_Data_
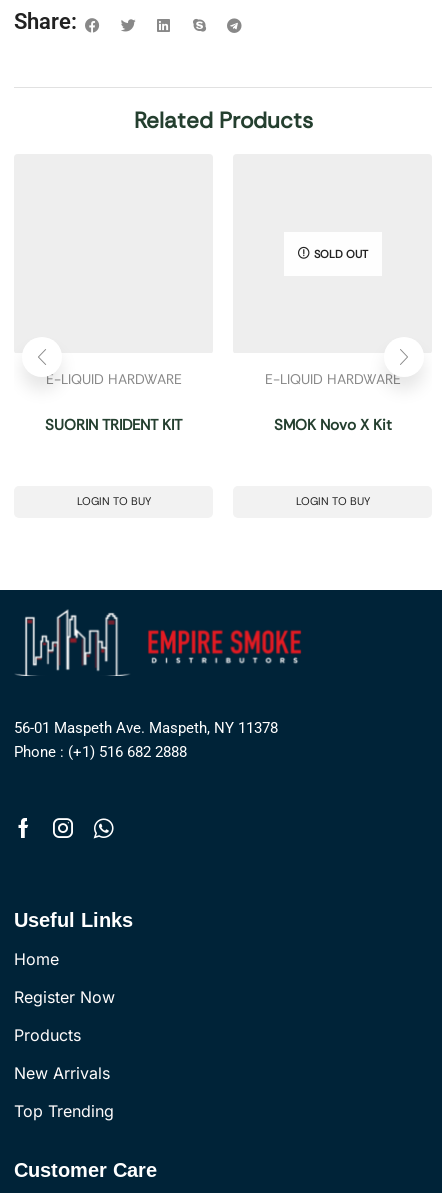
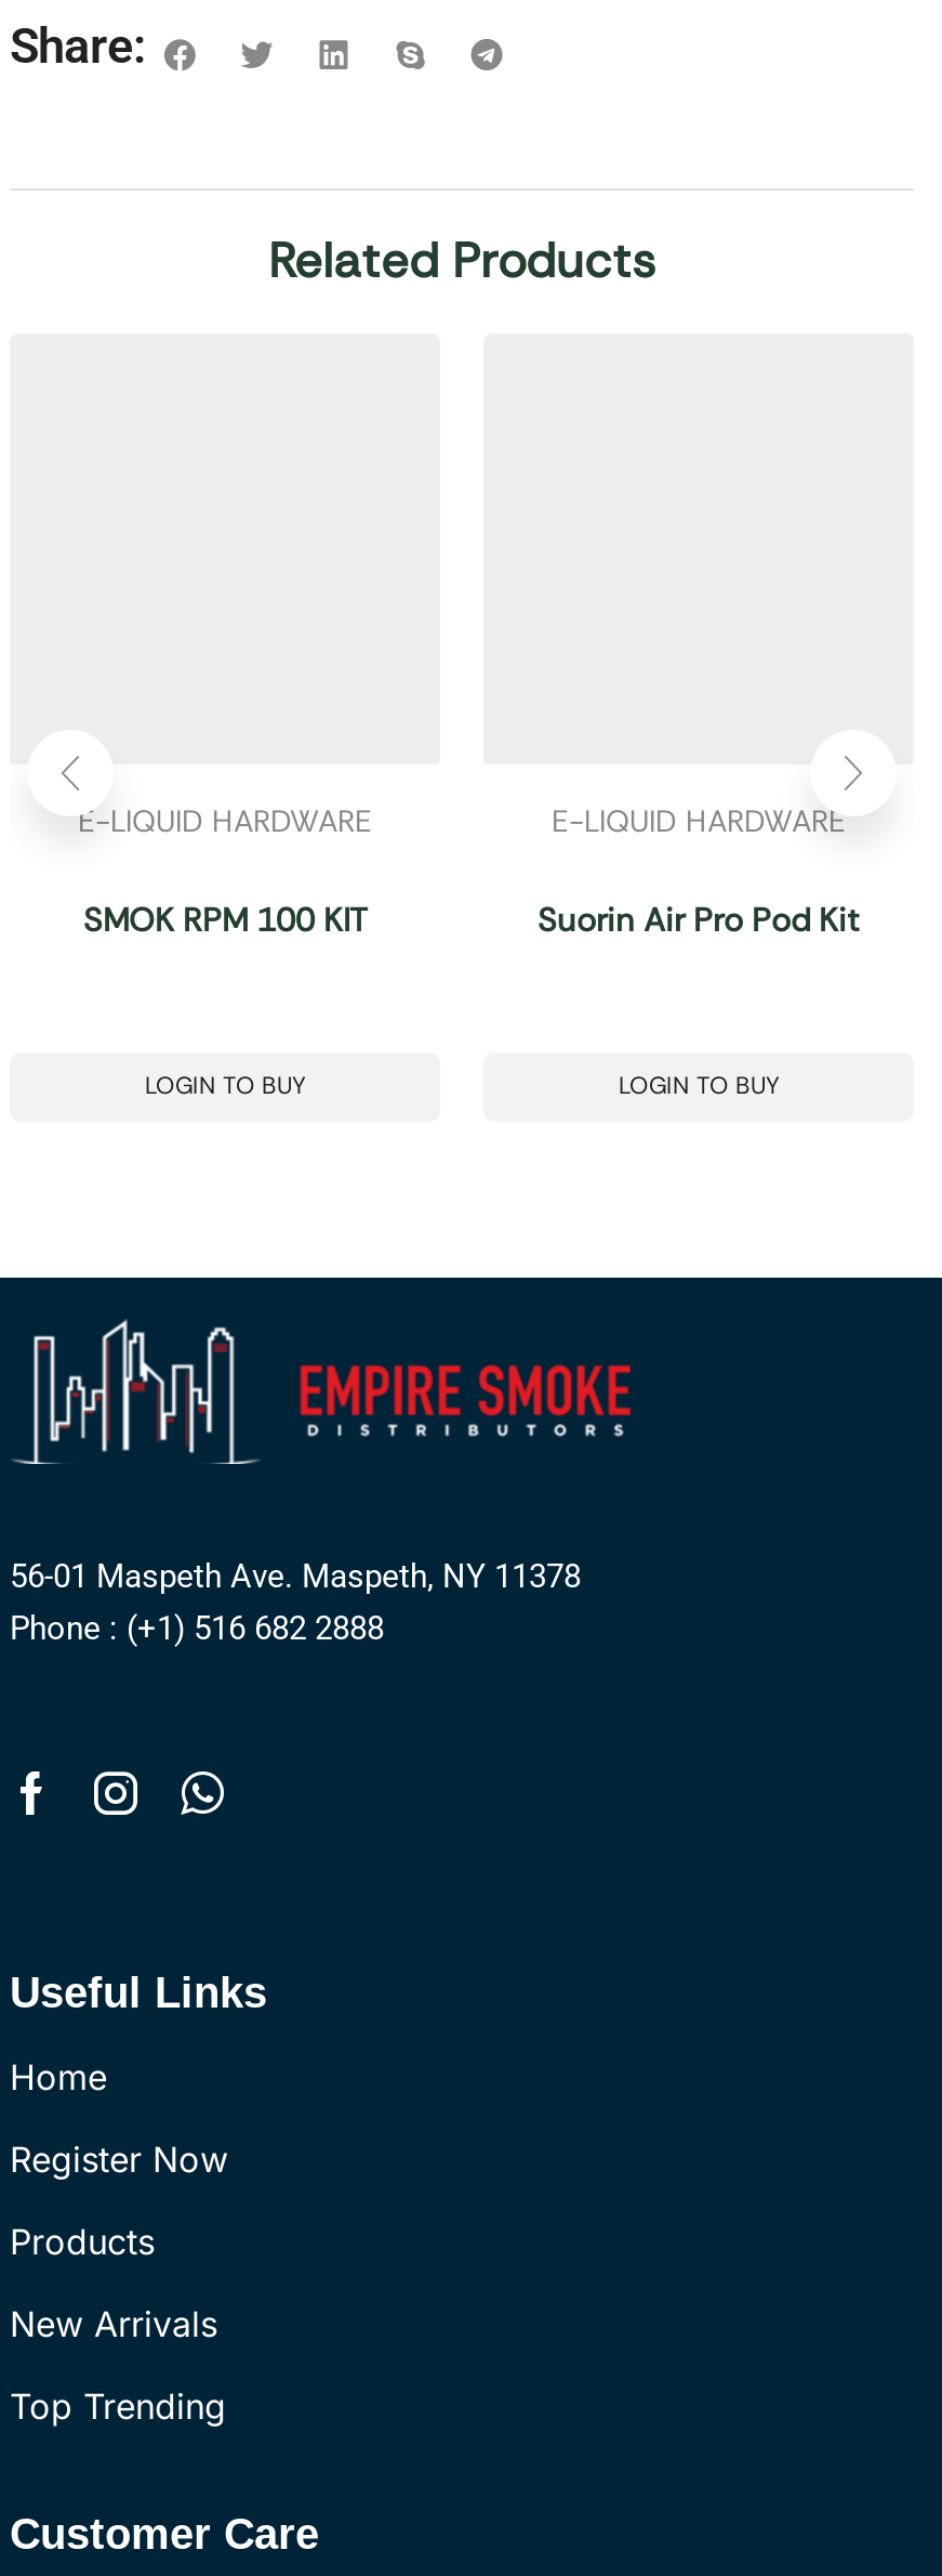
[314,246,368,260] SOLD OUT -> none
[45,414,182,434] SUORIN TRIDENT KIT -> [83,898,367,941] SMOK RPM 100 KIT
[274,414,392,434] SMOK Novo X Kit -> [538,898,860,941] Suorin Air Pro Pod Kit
---
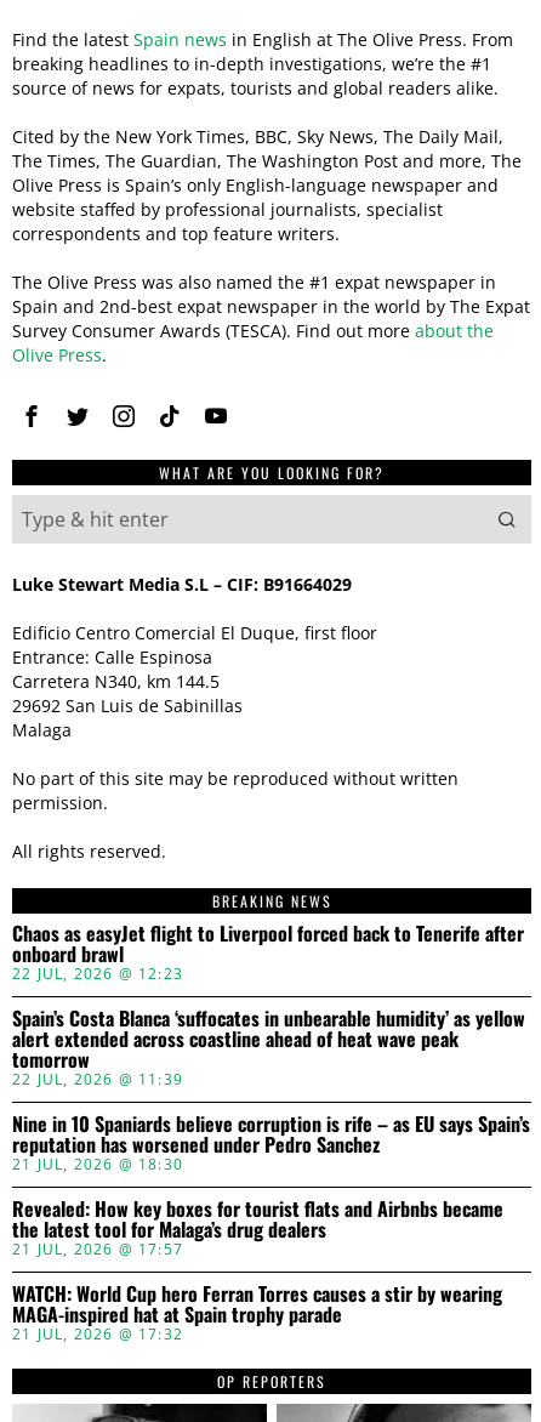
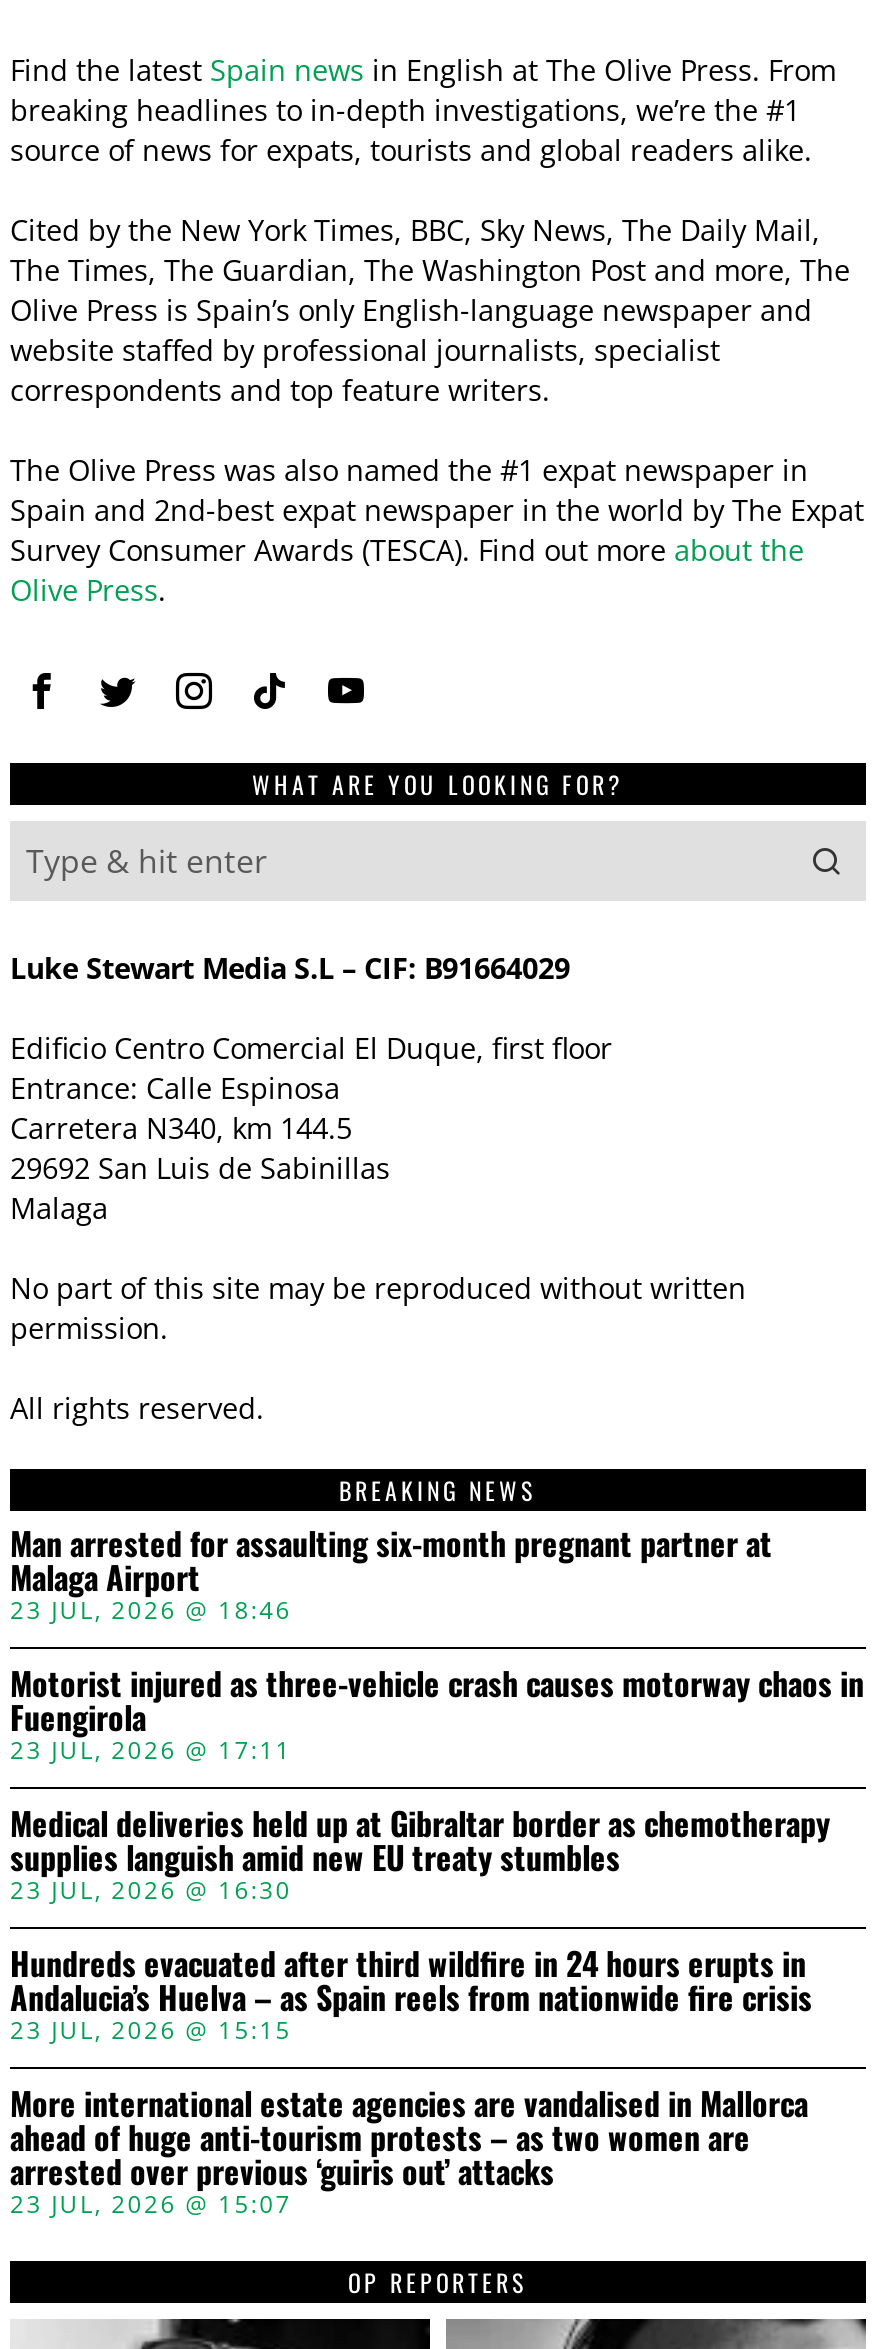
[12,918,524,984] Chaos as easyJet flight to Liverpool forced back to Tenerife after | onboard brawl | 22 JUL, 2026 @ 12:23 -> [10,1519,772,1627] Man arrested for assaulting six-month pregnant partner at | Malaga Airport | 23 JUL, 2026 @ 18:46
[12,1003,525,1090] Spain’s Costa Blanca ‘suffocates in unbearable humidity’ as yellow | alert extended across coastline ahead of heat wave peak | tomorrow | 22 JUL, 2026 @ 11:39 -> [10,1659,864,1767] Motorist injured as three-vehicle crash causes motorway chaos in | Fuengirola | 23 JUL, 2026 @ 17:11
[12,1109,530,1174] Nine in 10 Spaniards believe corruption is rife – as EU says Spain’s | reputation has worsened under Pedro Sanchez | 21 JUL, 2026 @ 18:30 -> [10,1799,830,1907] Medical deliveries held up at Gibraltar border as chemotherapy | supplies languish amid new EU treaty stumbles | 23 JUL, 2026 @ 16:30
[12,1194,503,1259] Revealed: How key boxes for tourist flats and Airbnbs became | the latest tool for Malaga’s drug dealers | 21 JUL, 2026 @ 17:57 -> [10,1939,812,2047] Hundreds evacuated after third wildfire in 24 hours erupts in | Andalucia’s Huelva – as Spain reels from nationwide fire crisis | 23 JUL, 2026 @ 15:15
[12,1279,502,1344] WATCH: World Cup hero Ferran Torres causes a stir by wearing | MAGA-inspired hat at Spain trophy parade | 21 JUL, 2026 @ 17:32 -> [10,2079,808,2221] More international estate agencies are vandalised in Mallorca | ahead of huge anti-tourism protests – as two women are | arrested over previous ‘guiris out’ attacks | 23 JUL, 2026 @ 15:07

_Exercise_
In the listing above, find the line containing "[314,246,368,260] SOLD OUT -> none" and the line containing "[274,414,392,434] SMOK Novo", then quote both, plus every line between them, exactly as written.

_Reply to the task_
[314,246,368,260] SOLD OUT -> none
[45,414,182,434] SUORIN TRIDENT KIT -> [83,898,367,941] SMOK RPM 100 KIT
[274,414,392,434] SMOK Novo X Kit -> [538,898,860,941] Suorin Air Pro Pod Kit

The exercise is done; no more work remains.